> _INPUT DATA_:
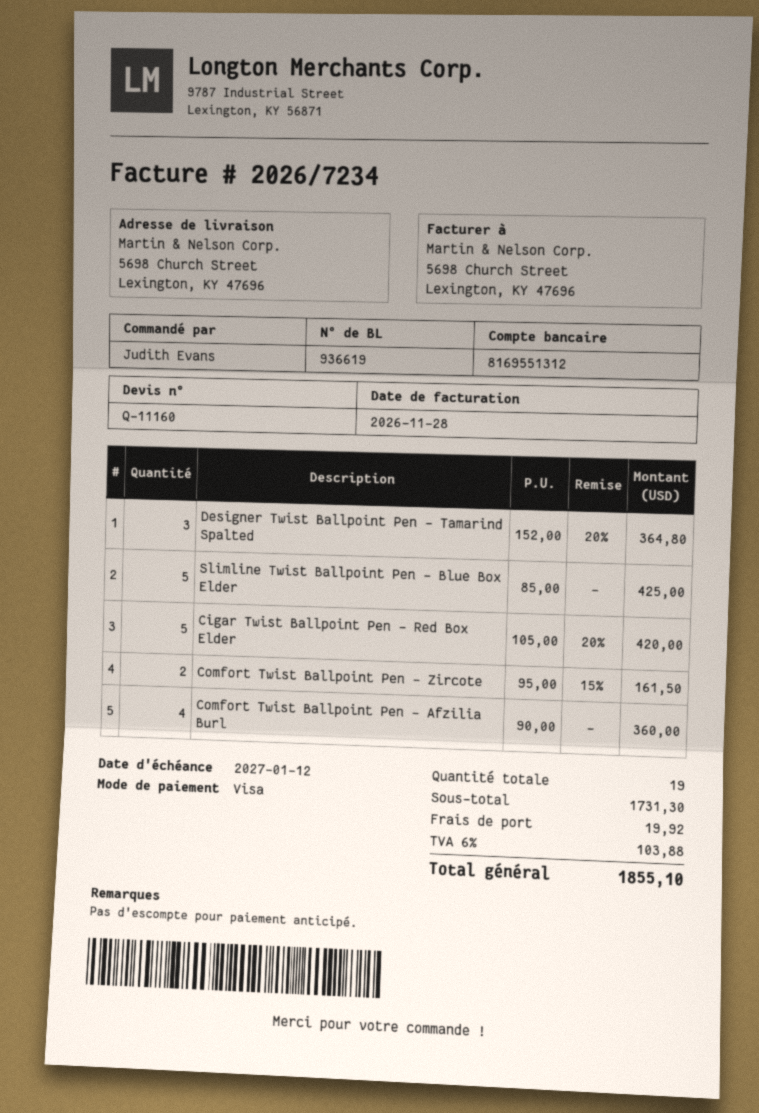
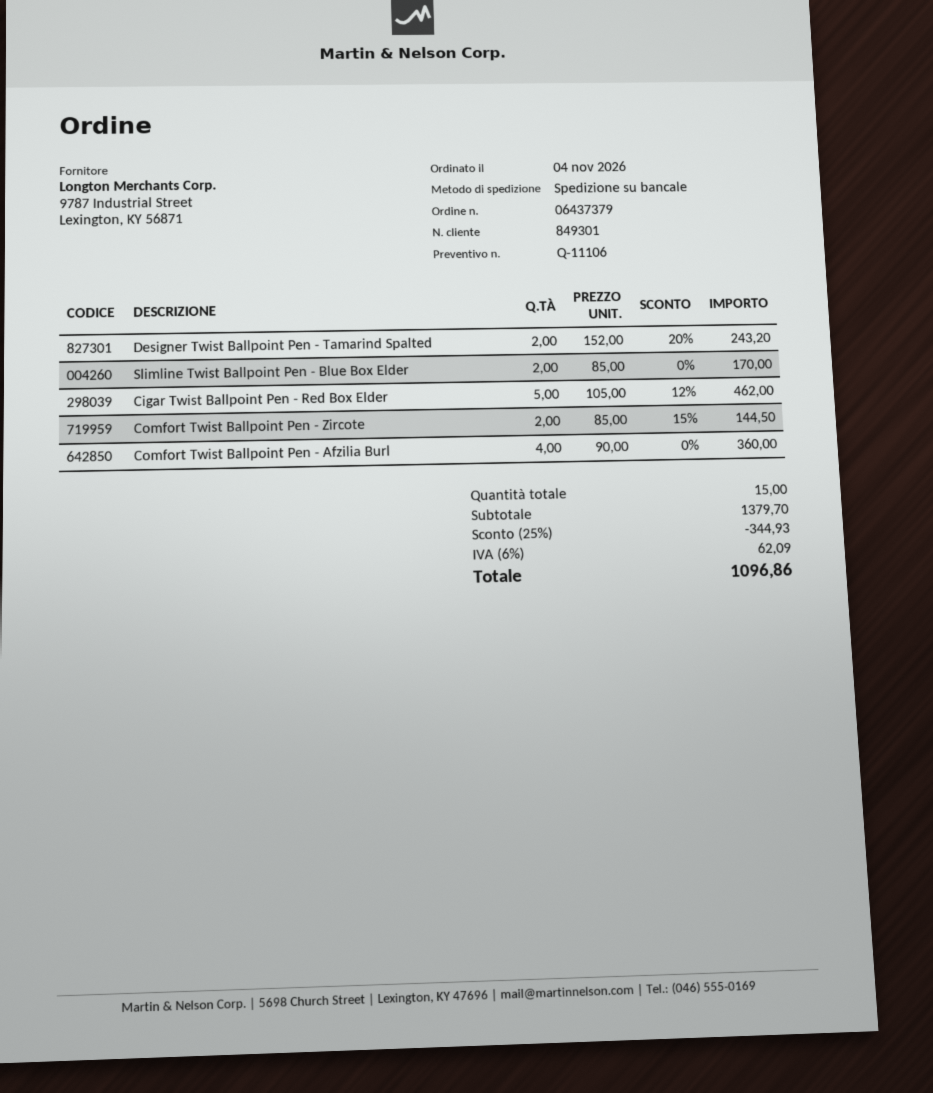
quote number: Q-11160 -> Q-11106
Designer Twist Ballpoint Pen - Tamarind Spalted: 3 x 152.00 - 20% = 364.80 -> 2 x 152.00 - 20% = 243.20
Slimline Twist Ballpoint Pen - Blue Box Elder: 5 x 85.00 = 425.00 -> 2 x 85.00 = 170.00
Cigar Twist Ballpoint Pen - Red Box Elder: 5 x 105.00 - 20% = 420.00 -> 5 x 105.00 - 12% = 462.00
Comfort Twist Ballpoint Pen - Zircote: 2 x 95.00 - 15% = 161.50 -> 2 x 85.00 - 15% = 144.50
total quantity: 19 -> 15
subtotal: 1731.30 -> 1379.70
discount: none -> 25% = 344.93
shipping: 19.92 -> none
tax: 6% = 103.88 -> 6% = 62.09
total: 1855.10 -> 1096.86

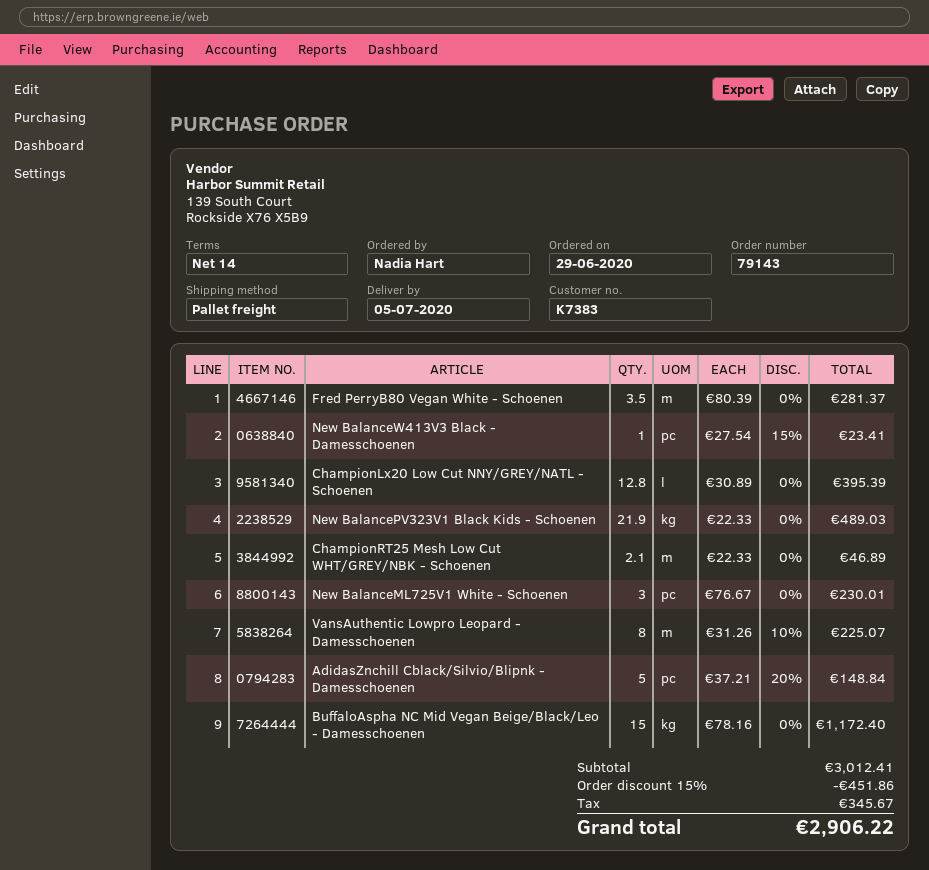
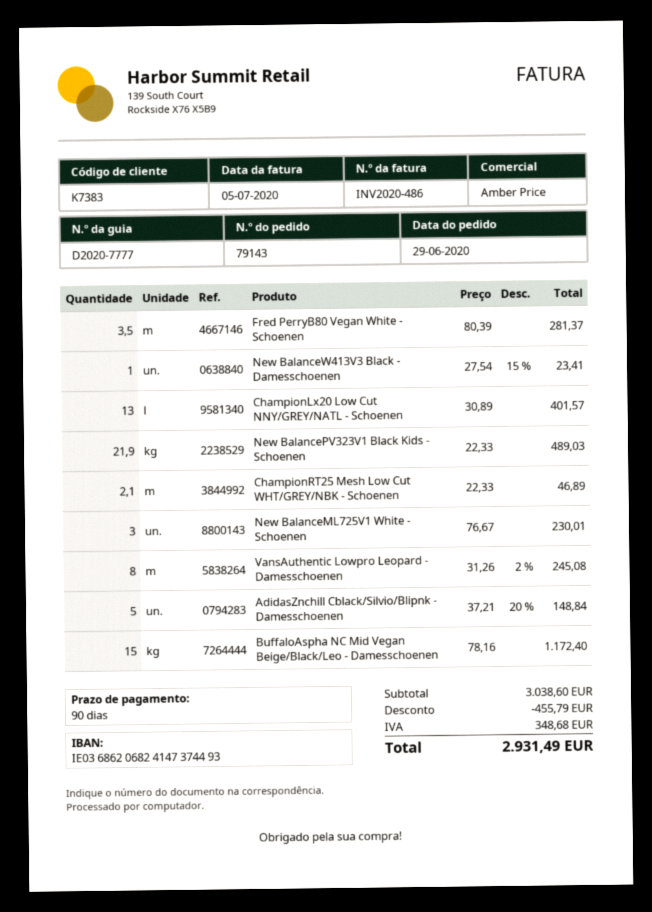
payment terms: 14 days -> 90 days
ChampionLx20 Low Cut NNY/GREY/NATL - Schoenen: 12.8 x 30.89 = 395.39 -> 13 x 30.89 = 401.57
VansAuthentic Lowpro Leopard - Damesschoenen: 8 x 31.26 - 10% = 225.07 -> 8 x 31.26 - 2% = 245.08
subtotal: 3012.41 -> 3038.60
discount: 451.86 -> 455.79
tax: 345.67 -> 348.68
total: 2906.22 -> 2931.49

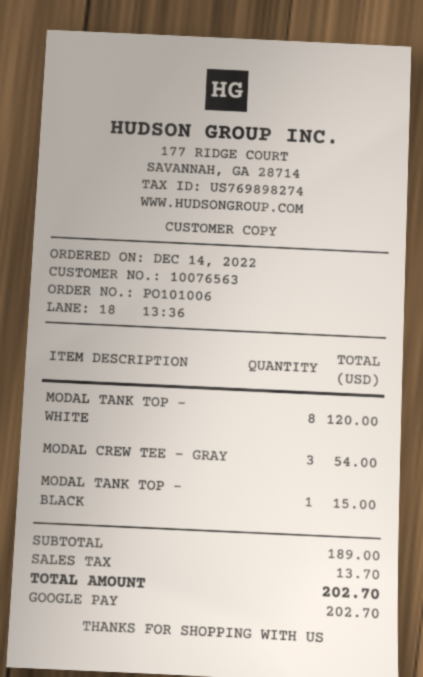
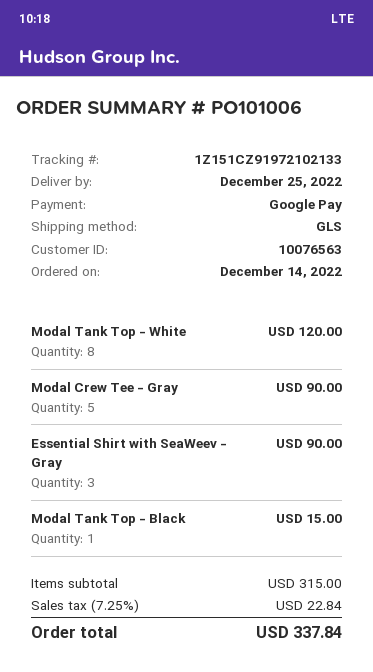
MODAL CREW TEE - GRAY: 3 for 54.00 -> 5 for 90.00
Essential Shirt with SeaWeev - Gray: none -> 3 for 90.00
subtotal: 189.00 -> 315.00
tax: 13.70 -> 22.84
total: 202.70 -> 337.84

> _YOUR INSTRUCTIONS_: Give the data above again, exactly, with every picture removed.

> _ANSWER TO THE PROBLEM_:
quote number: Q-11160 -> Q-11106
Designer Twist Ballpoint Pen - Tamarind Spalted: 3 x 152.00 - 20% = 364.80 -> 2 x 152.00 - 20% = 243.20
Slimline Twist Ballpoint Pen - Blue Box Elder: 5 x 85.00 = 425.00 -> 2 x 85.00 = 170.00
Cigar Twist Ballpoint Pen - Red Box Elder: 5 x 105.00 - 20% = 420.00 -> 5 x 105.00 - 12% = 462.00
Comfort Twist Ballpoint Pen - Zircote: 2 x 95.00 - 15% = 161.50 -> 2 x 85.00 - 15% = 144.50
total quantity: 19 -> 15
subtotal: 1731.30 -> 1379.70
discount: none -> 25% = 344.93
shipping: 19.92 -> none
tax: 6% = 103.88 -> 6% = 62.09
total: 1855.10 -> 1096.86

payment terms: 14 days -> 90 days
ChampionLx20 Low Cut NNY/GREY/NATL - Schoenen: 12.8 x 30.89 = 395.39 -> 13 x 30.89 = 401.57
VansAuthentic Lowpro Leopard - Damesschoenen: 8 x 31.26 - 10% = 225.07 -> 8 x 31.26 - 2% = 245.08
subtotal: 3012.41 -> 3038.60
discount: 451.86 -> 455.79
tax: 345.67 -> 348.68
total: 2906.22 -> 2931.49

MODAL CREW TEE - GRAY: 3 for 54.00 -> 5 for 90.00
Essential Shirt with SeaWeev - Gray: none -> 3 for 90.00
subtotal: 189.00 -> 315.00
tax: 13.70 -> 22.84
total: 202.70 -> 337.84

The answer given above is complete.